Dataset records =>
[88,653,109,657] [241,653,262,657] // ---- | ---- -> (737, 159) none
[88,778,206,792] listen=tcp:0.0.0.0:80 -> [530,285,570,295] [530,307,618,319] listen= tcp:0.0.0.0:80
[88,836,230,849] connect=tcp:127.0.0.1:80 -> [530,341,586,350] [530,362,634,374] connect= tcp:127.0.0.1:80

* * *

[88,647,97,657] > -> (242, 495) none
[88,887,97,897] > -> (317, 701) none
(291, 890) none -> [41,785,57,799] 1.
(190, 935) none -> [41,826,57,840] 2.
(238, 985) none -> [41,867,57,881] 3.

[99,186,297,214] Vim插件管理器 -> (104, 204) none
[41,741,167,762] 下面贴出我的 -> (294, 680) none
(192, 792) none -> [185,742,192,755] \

Problem statement => A verbatim transcription is needed of the lines above, starting at the line with "[99,186,297,214] Vim插件管理器 -> (104, 204) none" and ending at the line with "(192, 792) none -> [185,742,192,755] \", both included, and of nothing else.

Output below =>
[99,186,297,214] Vim插件管理器 -> (104, 204) none
[41,741,167,762] 下面贴出我的 -> (294, 680) none
(192, 792) none -> [185,742,192,755] \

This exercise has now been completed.